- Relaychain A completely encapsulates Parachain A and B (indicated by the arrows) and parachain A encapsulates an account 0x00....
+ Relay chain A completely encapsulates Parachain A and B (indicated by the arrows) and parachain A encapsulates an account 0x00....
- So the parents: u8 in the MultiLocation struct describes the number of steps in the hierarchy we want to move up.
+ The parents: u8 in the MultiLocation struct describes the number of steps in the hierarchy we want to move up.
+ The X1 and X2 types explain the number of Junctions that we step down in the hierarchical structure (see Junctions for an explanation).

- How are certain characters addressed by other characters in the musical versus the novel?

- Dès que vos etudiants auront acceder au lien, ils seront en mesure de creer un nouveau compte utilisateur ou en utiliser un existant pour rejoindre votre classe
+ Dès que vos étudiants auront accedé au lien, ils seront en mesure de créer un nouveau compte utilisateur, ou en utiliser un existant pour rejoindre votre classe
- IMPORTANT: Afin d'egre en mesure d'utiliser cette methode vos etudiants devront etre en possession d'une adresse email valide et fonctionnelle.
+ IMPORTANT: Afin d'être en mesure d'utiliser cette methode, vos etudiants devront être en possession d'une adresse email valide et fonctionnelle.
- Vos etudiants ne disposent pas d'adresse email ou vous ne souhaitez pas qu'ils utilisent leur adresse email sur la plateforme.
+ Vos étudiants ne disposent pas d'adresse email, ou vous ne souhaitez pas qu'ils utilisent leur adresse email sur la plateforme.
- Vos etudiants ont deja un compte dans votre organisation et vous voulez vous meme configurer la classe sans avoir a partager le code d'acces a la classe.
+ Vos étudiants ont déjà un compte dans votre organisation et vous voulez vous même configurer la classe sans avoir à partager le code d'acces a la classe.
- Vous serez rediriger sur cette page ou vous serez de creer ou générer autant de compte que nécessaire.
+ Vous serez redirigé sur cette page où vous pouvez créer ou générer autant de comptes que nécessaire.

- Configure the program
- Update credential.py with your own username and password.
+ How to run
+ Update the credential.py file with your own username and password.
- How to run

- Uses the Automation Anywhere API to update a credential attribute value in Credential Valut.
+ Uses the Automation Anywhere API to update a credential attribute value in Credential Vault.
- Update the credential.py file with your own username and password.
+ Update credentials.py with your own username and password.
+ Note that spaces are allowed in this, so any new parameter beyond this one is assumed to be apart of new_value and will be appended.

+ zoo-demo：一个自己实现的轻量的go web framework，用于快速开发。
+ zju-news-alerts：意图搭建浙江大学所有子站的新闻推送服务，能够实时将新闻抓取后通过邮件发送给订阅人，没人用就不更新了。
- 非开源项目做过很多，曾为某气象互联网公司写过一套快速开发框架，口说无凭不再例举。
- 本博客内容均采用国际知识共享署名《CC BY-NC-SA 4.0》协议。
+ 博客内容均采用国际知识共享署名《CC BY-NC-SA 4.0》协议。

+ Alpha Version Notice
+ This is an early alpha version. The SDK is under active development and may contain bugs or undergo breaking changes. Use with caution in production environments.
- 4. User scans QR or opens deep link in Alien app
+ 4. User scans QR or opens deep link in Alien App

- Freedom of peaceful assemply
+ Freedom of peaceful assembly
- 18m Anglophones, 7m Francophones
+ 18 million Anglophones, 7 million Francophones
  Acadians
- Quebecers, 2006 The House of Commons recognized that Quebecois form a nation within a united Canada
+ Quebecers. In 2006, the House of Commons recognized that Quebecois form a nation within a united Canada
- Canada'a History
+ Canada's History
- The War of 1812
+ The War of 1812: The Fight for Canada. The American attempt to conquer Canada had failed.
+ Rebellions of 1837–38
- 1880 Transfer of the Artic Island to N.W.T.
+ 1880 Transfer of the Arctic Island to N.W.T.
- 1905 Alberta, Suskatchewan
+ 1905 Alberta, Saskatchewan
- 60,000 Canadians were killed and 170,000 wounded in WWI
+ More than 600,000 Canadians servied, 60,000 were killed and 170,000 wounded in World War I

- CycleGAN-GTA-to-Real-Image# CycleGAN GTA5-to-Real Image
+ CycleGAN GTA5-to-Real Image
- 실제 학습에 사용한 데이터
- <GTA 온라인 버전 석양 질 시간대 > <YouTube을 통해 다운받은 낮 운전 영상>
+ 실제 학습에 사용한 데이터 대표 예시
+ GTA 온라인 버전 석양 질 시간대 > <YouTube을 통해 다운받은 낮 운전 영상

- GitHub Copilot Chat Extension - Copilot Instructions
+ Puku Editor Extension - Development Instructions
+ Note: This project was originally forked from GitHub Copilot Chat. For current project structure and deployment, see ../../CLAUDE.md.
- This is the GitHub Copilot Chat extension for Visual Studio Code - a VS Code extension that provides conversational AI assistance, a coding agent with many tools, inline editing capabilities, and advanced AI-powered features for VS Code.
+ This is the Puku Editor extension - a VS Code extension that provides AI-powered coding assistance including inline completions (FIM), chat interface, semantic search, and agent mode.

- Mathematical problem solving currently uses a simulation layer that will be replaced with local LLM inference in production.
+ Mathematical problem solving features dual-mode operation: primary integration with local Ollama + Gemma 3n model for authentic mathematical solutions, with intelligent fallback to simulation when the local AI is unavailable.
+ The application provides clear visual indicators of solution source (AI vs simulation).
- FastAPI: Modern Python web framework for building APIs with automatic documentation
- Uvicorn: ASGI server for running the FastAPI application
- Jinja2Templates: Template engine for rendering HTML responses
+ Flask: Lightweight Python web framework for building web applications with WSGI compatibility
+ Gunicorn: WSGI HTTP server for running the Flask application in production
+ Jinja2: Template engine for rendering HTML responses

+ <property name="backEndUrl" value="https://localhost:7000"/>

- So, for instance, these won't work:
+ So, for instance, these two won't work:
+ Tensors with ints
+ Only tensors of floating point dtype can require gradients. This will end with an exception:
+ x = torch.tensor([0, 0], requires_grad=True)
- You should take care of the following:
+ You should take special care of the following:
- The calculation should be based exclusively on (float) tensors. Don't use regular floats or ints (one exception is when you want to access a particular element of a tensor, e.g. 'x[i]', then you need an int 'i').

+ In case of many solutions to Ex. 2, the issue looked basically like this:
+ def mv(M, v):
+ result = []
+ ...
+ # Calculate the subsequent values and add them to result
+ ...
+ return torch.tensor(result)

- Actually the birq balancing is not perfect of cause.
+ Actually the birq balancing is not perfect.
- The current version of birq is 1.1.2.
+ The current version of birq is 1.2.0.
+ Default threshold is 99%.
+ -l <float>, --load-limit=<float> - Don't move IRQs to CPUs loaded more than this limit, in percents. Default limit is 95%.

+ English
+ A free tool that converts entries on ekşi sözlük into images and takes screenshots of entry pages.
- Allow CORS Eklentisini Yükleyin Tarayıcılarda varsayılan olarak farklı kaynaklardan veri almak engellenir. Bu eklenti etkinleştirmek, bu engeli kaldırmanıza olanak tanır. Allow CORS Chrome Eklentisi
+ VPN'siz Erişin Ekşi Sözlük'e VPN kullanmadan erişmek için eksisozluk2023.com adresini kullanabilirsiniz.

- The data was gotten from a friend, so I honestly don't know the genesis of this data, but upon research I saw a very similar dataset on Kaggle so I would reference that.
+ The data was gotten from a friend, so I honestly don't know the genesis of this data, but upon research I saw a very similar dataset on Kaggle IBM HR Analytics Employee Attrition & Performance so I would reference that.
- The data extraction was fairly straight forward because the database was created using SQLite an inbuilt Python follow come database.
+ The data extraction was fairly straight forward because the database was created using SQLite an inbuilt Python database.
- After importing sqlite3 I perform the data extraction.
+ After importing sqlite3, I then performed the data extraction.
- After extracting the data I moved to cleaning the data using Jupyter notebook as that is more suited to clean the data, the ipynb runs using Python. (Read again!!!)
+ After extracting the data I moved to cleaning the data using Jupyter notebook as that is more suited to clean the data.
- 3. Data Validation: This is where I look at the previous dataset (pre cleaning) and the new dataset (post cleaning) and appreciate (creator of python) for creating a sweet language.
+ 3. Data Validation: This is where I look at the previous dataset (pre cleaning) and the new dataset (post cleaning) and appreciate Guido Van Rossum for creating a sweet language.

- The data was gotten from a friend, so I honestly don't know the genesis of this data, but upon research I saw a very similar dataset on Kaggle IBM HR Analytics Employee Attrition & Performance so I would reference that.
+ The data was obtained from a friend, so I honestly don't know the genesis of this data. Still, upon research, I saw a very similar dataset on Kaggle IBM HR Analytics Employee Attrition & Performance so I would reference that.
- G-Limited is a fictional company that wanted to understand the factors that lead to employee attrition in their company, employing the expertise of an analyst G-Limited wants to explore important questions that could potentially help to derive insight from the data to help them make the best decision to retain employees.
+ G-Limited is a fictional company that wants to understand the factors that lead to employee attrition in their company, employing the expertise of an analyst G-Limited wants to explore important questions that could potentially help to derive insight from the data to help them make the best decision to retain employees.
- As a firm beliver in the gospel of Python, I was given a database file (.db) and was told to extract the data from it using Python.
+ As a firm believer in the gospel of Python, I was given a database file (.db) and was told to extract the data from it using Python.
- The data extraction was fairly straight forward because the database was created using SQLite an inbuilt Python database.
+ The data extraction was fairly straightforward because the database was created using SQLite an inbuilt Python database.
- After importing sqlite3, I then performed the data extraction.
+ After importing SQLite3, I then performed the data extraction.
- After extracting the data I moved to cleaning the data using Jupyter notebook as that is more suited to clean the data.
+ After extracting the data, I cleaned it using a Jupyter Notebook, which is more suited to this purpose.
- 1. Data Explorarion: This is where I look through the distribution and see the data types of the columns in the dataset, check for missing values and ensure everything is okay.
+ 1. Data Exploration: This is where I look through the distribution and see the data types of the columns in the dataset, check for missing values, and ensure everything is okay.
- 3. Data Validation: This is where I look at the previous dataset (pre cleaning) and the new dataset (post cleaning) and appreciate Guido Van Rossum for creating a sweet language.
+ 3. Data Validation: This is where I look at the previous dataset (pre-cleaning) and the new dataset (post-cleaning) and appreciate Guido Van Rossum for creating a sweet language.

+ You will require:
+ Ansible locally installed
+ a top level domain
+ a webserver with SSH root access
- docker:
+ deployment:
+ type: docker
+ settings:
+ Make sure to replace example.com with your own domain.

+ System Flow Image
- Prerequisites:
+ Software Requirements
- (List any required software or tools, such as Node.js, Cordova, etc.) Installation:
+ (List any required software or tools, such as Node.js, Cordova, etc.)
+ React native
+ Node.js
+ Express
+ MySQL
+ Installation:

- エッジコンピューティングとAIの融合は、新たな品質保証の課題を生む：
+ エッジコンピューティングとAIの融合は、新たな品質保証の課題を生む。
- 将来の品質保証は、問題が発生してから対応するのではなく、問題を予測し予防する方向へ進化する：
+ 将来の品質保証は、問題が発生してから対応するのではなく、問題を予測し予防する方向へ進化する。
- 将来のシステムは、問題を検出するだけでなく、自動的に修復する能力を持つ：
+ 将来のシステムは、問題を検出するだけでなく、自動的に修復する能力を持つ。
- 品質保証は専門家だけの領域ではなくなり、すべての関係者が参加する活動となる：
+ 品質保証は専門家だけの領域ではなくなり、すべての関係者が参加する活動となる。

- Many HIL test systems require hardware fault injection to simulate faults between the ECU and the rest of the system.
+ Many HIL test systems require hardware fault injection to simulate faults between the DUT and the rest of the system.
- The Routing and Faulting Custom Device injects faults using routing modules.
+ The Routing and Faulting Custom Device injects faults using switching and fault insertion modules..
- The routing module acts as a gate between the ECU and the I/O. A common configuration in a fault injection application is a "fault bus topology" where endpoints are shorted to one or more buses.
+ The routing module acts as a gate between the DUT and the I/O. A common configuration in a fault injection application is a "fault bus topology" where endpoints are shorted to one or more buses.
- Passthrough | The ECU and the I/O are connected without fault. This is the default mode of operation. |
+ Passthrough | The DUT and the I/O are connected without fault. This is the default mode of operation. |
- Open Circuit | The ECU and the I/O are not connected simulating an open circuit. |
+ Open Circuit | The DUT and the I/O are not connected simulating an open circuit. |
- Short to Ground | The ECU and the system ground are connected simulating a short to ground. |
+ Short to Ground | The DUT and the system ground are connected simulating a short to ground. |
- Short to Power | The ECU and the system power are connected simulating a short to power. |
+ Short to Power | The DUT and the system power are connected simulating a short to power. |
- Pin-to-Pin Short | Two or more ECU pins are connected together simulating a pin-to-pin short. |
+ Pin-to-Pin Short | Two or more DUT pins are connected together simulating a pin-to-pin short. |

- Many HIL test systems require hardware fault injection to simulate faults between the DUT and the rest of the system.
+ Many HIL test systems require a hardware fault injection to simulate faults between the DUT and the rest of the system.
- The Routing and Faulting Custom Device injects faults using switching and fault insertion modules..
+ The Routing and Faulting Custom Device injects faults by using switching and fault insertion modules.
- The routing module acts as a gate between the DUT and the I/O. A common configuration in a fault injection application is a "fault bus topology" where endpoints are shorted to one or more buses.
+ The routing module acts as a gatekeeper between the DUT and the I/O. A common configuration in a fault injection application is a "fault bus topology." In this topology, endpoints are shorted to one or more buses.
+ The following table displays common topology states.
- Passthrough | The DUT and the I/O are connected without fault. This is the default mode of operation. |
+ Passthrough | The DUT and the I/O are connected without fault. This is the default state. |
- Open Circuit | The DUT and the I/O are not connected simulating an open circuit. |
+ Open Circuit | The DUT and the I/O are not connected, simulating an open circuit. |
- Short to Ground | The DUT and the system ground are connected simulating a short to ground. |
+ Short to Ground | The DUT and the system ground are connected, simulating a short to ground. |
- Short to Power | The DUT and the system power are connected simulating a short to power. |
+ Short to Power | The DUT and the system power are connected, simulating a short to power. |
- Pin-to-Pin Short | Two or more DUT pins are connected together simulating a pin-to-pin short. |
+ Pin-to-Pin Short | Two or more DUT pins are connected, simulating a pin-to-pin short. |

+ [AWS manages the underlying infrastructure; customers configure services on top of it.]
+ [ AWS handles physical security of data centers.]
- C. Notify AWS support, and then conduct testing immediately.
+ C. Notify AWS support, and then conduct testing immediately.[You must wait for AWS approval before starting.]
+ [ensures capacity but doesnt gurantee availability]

========

Description of the task: In the entries above, restate word for word the lines between the one holding "- Freedom of peaceful assemply" and the one holding "and agent mode.", inclusive, and nothing besides.

Your response:
- Freedom of peaceful assemply
+ Freedom of peaceful assembly
- 18m Anglophones, 7m Francophones
+ 18 million Anglophones, 7 million Francophones
  Acadians
- Quebecers, 2006 The House of Commons recognized that Quebecois form a nation within a united Canada
+ Quebecers. In 2006, the House of Commons recognized that Quebecois form a nation within a united Canada
- Canada'a History
+ Canada's History
- The War of 1812
+ The War of 1812: The Fight for Canada. The American attempt to conquer Canada had failed.
+ Rebellions of 1837–38
- 1880 Transfer of the Artic Island to N.W.T.
+ 1880 Transfer of the Arctic Island to N.W.T.
- 1905 Alberta, Suskatchewan
+ 1905 Alberta, Saskatchewan
- 60,000 Canadians were killed and 170,000 wounded in WWI
+ More than 600,000 Canadians servied, 60,000 were killed and 170,000 wounded in World War I

- CycleGAN-GTA-to-Real-Image# CycleGAN GTA5-to-Real Image
+ CycleGAN GTA5-to-Real Image
- 실제 학습에 사용한 데이터
- <GTA 온라인 버전 석양 질 시간대 > <YouTube을 통해 다운받은 낮 운전 영상>
+ 실제 학습에 사용한 데이터 대표 예시
+ GTA 온라인 버전 석양 질 시간대 > <YouTube을 통해 다운받은 낮 운전 영상

- GitHub Copilot Chat Extension - Copilot Instructions
+ Puku Editor Extension - Development Instructions
+ Note: This project was originally forked from GitHub Copilot Chat. For current project structure and deployment, see ../../CLAUDE.md.
- This is the GitHub Copilot Chat extension for Visual Studio Code - a VS Code extension that provides conversational AI assistance, a coding agent with many tools, inline editing capabilities, and advanced AI-powered features for VS Code.
+ This is the Puku Editor extension - a VS Code extension that provides AI-powered coding assistance including inline completions (FIM), chat interface, semantic search, and agent mode.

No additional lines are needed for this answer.